If the sight of Looney Tunes rooster Foghorn Leghorn dressed as Game of Thrones' Daenerys Targaryen, riding a dragon through a cyber mass of Warner Bros. IP makes you giggle, you might have a grand time watching Space Jam: A New Legacy. If it makes you want to burn down your local multiplex in order to rid that ghastly image from the face of the earth, you might want to ride the bench for this one.
In truth, the latest Space Jam can’t exactly claim to be anything more than another blatantly commercial grab for the wallets of families and nostalgic millennials worldwide. Though like a delicious road-trip cheeseburger you go out of your way to get, it’s the right kind of junk food. Despite Warner Bros. packing as much of its ancillary intellectual property as it could into this already-stuffed affair, the latest Space Jam mostly gets right what the original Michael Jordan one did. For such a baffling premise, those of us who rock Tune Squad jerseys just want to watch an NBA superstar like LeBron James play a hilarious, exciting basketball game with the Looney Tunes gang, and to bask in the shameless absurdity of it all. It helps if whoever is in charge can harness as much of the Tunes crew's anarchic charm as possible — this film, blessedly, does that in part.

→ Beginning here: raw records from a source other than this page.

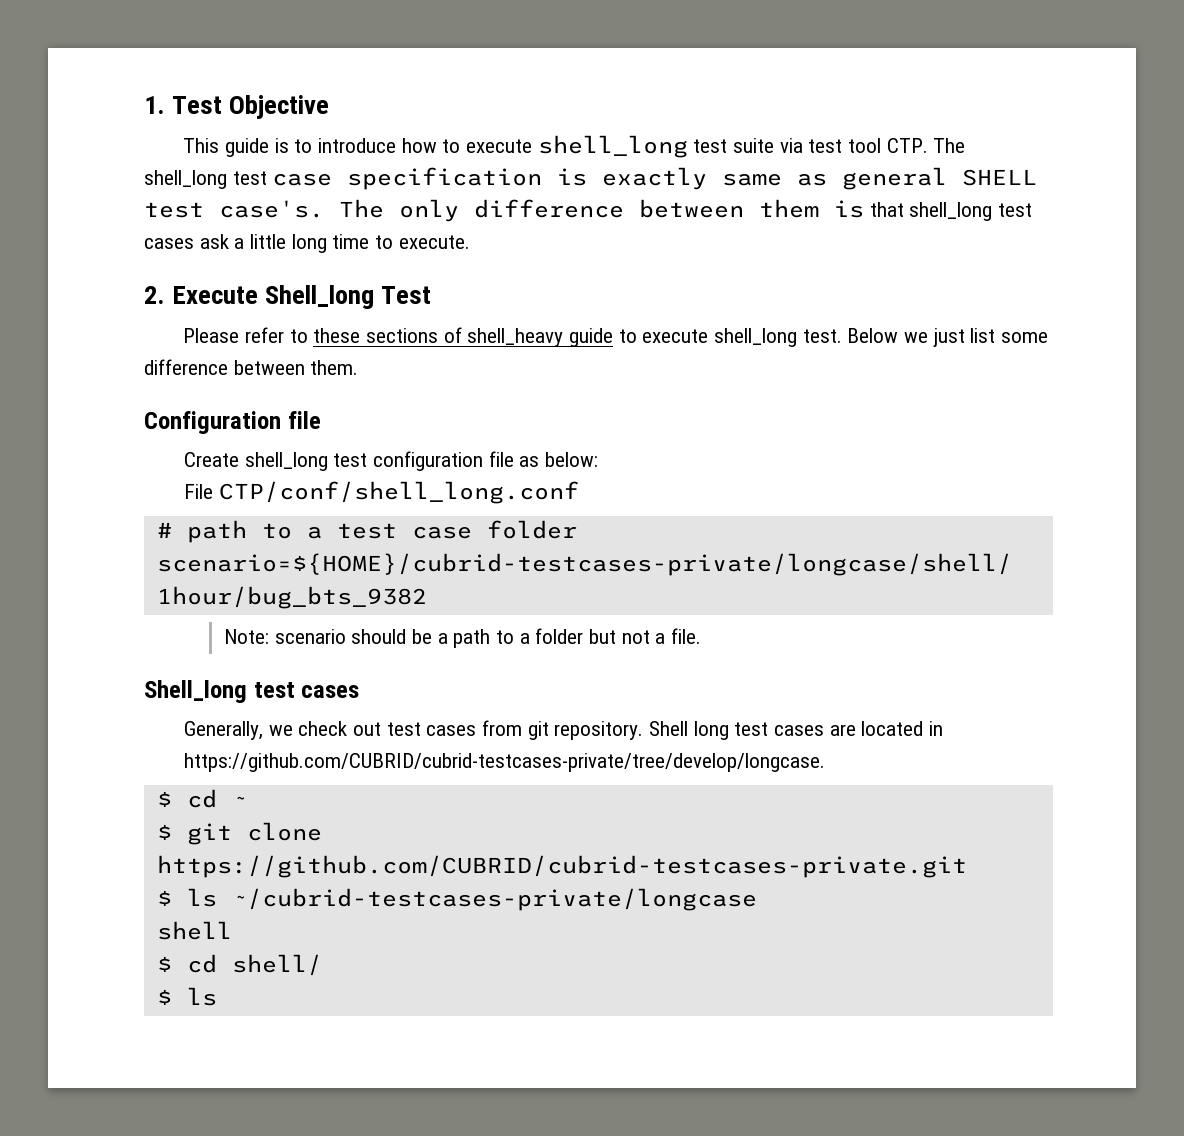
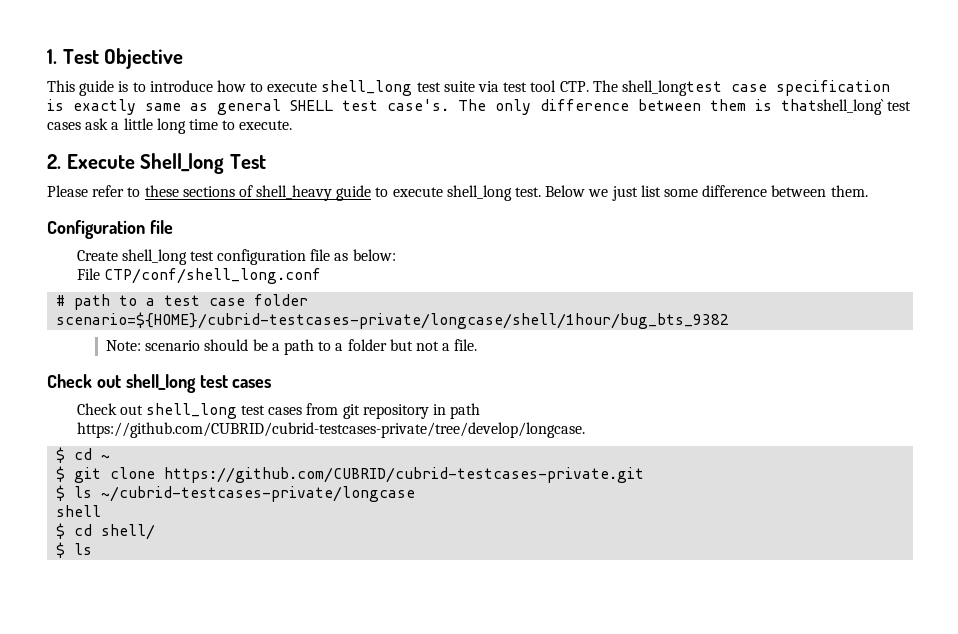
- This guide is to introduce how to execute shell_long test suite via test tool CTP. The shell_long test case specification is exactly same as general SHELL test case's.
+ This guide is to introduce how to execute shell_long test suite via test tool CTP. The shell_longtest case specification is exactly same as general SHELL test case's.
- The only difference between them is that shell_long test cases ask a little long time to execute.
+ The only difference between them is thatshell_long` test cases ask a little long time to execute.
  Note: scenario should be a path to a folder but not a file.
- Shell_long test cases
+ Check out shell_long test cases
- Generally, we check out test cases from git repository. Shell long test cases are located in https://github.com/CUBRID/cubrid-testcases-private/tree/develop/longcase.
+ Check out shell_long test cases from git repository in path https://github.com/CUBRID/cubrid-testcases-private/tree/develop/longcase.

This Space Jam does, however, try a little harder than the first movie to move the drama past the centerpiece game — James has little sparks of tension with his fictionalized son that drive the plot, as the latter, a video-game whiz, doesn’t want to play basketball like his old man. How do we get to Tune World this time? Don Cheadle’s zany algorithmic villain traps the two in Warner Bros.’ “server-verse” after a pitch meeting in which LeBron scoffs at Cheadle’s computerized idea to insert King James’ likeness into various WB properties. It’s a fun in-joke as to how truly looney all of this is at the center; just like its predecessor, this film is a bit more self-aware than it's really given credit for. There’s an inherent stupidity to the Space Jam plot, of course, but that’s almost part of the fun. It’s such a strange brew that goes down easy if you’ve got the taste for it.
Space Jam: A New Legacy finds a way to cater to both the ’90s babies who just want one more taste of that junky nostalgic nectar and the fresh young’uns who want a more souped-up version of that film starring an athlete they recognize. High cinema this ain’t, but not every family film has to be as refined as something like Paddington 2. In moderation, flashy, silly studio fare like Space Jam: A New Legacy can hit the spot in a very satisfying way. Love it or hate it, there just aren't a lot of movies like it. If you’re in the “love it” category for the first film, this one will, by and large, scratch the itch.